Because South Africa is an insignificant wart at the tip of Africa.

I like to refer to our butt end of the eart as ZAzoo

----------

wynn (11-May-15)

----------


## Phil Cooper

The main problem we now have is the culture of entitlement.

Of you look at the far East, countries like Malaysia, they have NO raw materials, etc., but have to import the loy. Over a couple of decades they have gone from broke to some of the richest countries in the world?

Why? It is called a work ethic.

Their workers work 12 hours a day, 7 days a week, to produce the goods from the imported raw materials. They earn a pittance, which makes their goods very competitive world wide.

While NOT insinuating that those working hours are right, we are at the completely opposite side of the tipping scale.

We are the opposite side of the balance pole to Malaysia. We have un-dreamed of potential - a large work force, great climate, a great internal infrastructure (albeit deteriorating), etc.
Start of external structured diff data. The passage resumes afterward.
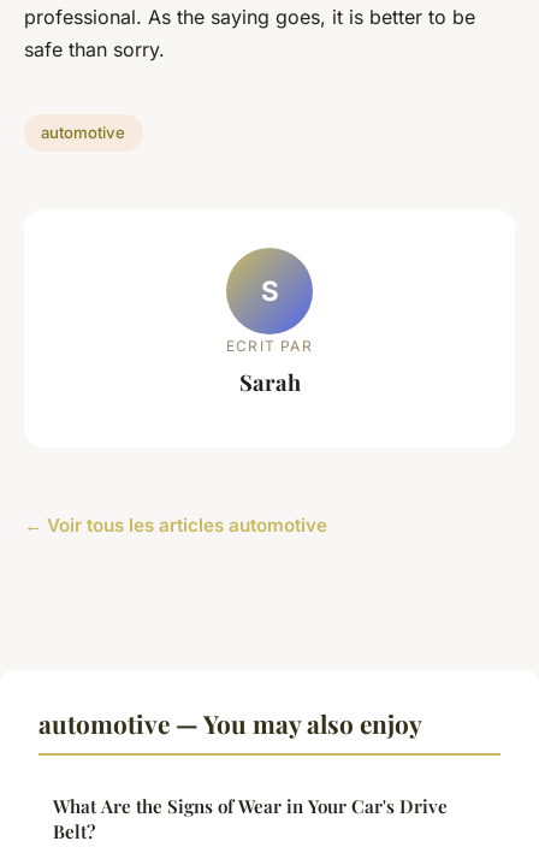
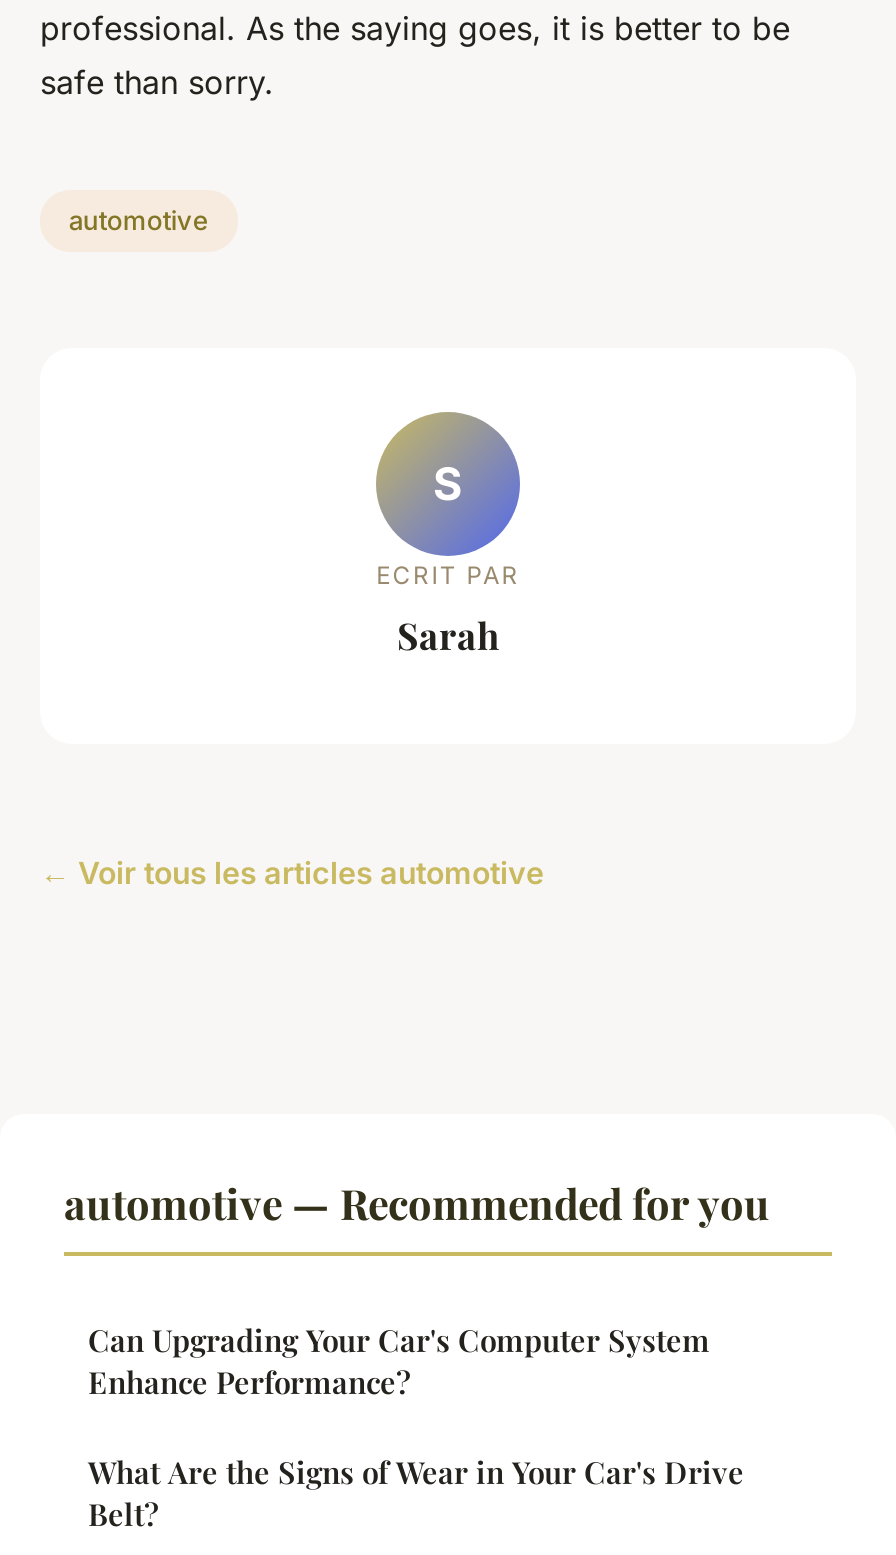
[38,706,422,739] automotive — You may also enjoy -> [64,1173,770,1401] automotive — Recommended for you | Can Upgrading Your Car's Computer System | Enhance Performance?

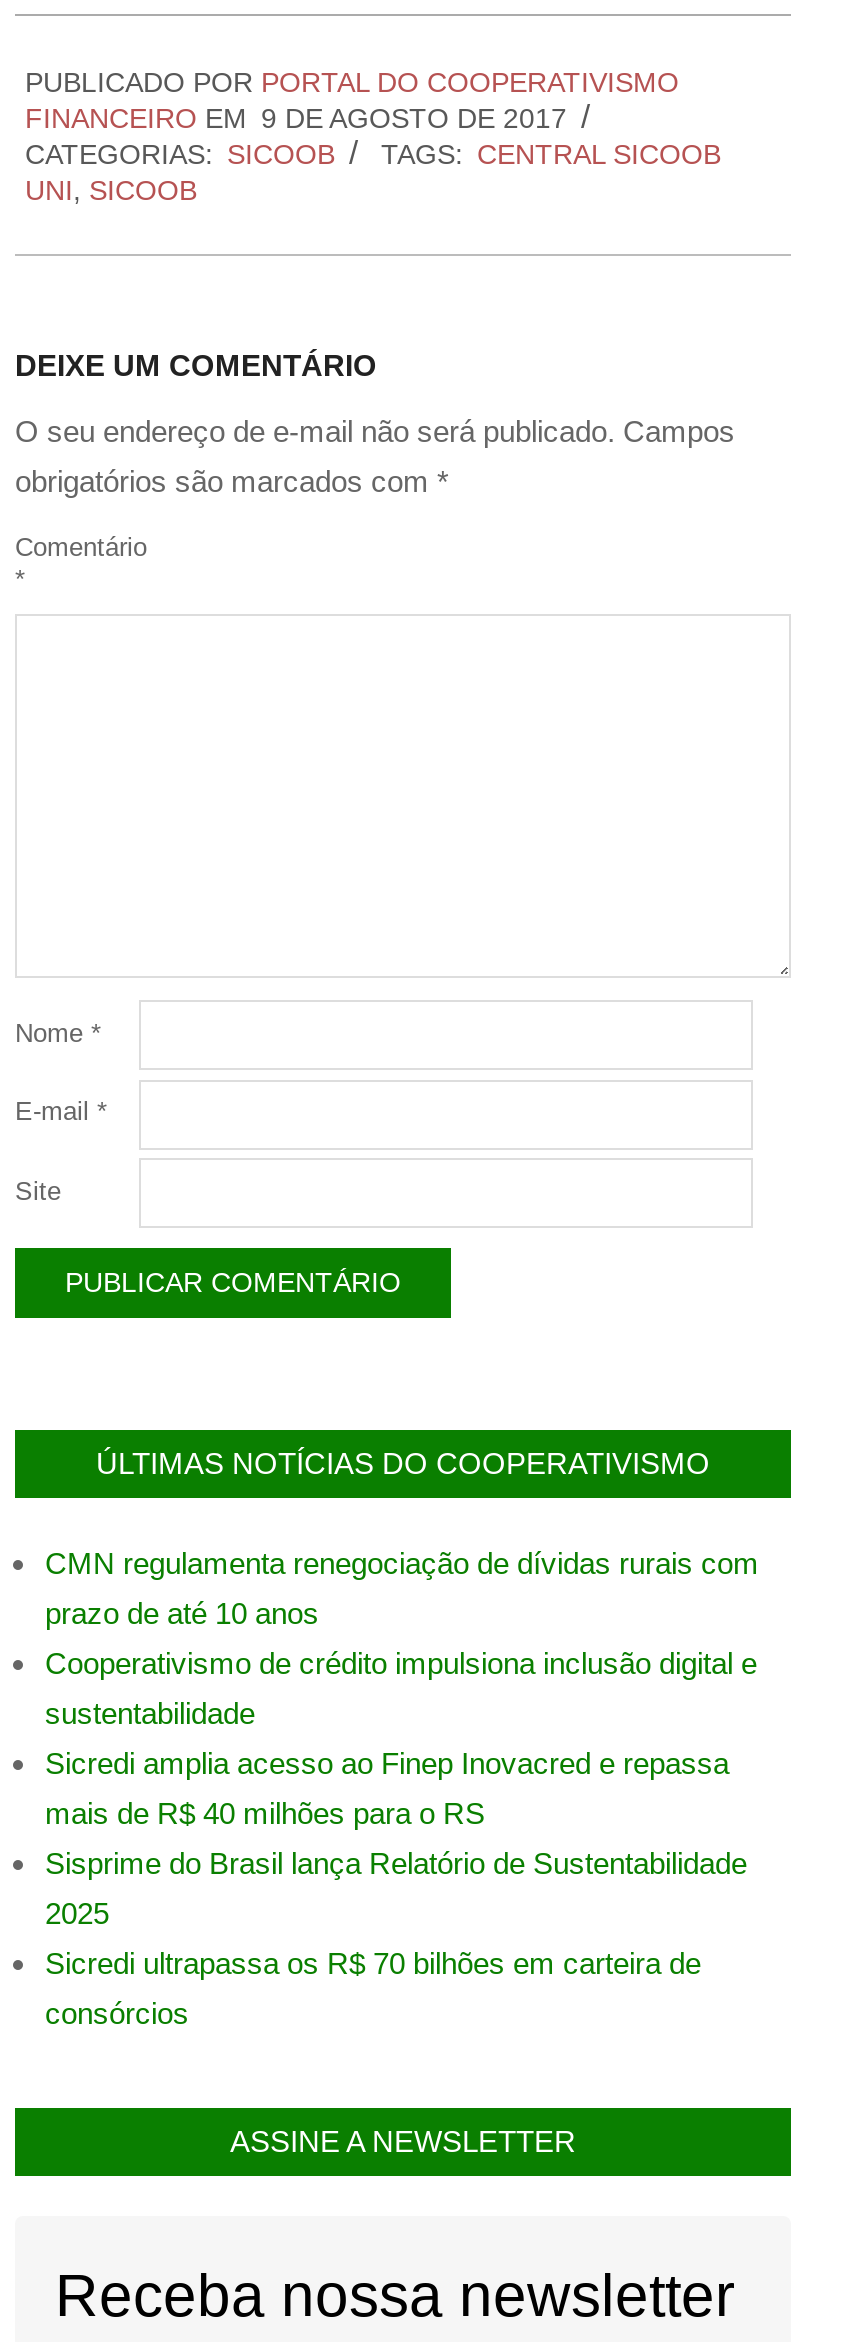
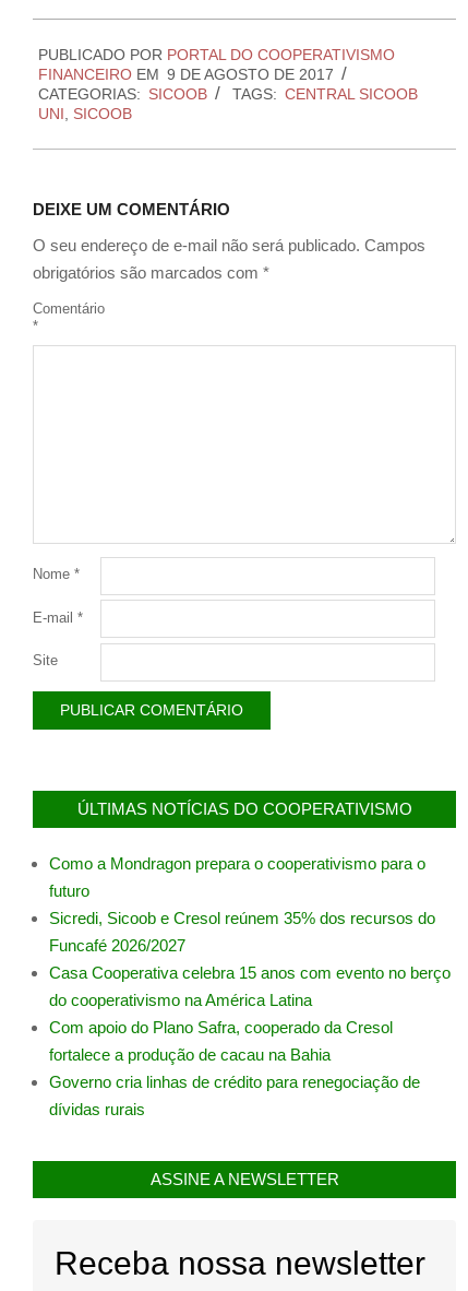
[45,1545,759,1579] CMN regulamenta renegociação de dívidas rurais com -> [49,854,425,873] Como a Mondragon prepara o cooperativismo para o
[45,1595,319,1629] prazo de até 10 anos -> [49,882,89,900] futuro
[45,1645,757,1679] Cooperativismo de crédito impulsiona inclusão digital e -> [49,909,435,927] Sicredi, Sicoob e Cresol reúnem 35% dos recursos do
[45,1695,255,1729] sustentabilidade -> [49,936,185,955] Funcafé 2026/2027
[45,1745,729,1779] Sicredi amplia acesso ao Finep Inovacred e repassa -> [49,963,451,982] Casa Cooperativa celebra 15 anos com evento no berço
[45,1795,485,1829] mais de R$ 40 milhões para o RS -> [49,991,312,1009] do cooperativismo na América Latina
[45,1845,747,1879] Sisprime do Brasil lança Relatório de Sustentabilidade -> [49,1018,393,1037] Com apoio do Plano Safra, cooperado da Cresol
[45,1895,109,1929] 2025 -> [49,1045,331,1064] fortalece a produção de cacau na Bahia
[45,1945,701,1979] Sicredi ultrapassa os R$ 70 bilhões em carteira de -> [49,1073,420,1091] Governo cria linhas de crédito para renegociação de
[45,1995,189,2029] consórcios -> [49,1100,145,1119] dívidas rurais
So why are we not en route to richness, growth and a great furure for all?

Simple.

Unions demand higher and higher pay and benefits for their members, and less and less working time: less production for more benefits.

They cannot, and will not, see that this makes us LESS competitive in world markets (the clothing industry is good example - even the ANC import T-Shirts from China for their functions as the local versions are too expensive.

They want local shops to only stock locally-manufactured goods to support the local (expensive) industries. They won't see that their members (already below/just on) the breadline, cannot afford to pay, say, 35% - 40% more for the same shirt they could get the previous week from China - etc.

In a nutshell - we need a decent work ethic, with people's income linked to production. 

If a person does not produce, be able to fire him/her, and replace with a productiove person.

The opposite of where people who are dishonest, and are caught stealing red handed, cannot be fired, but Unions will support them and forse employees to keep them on.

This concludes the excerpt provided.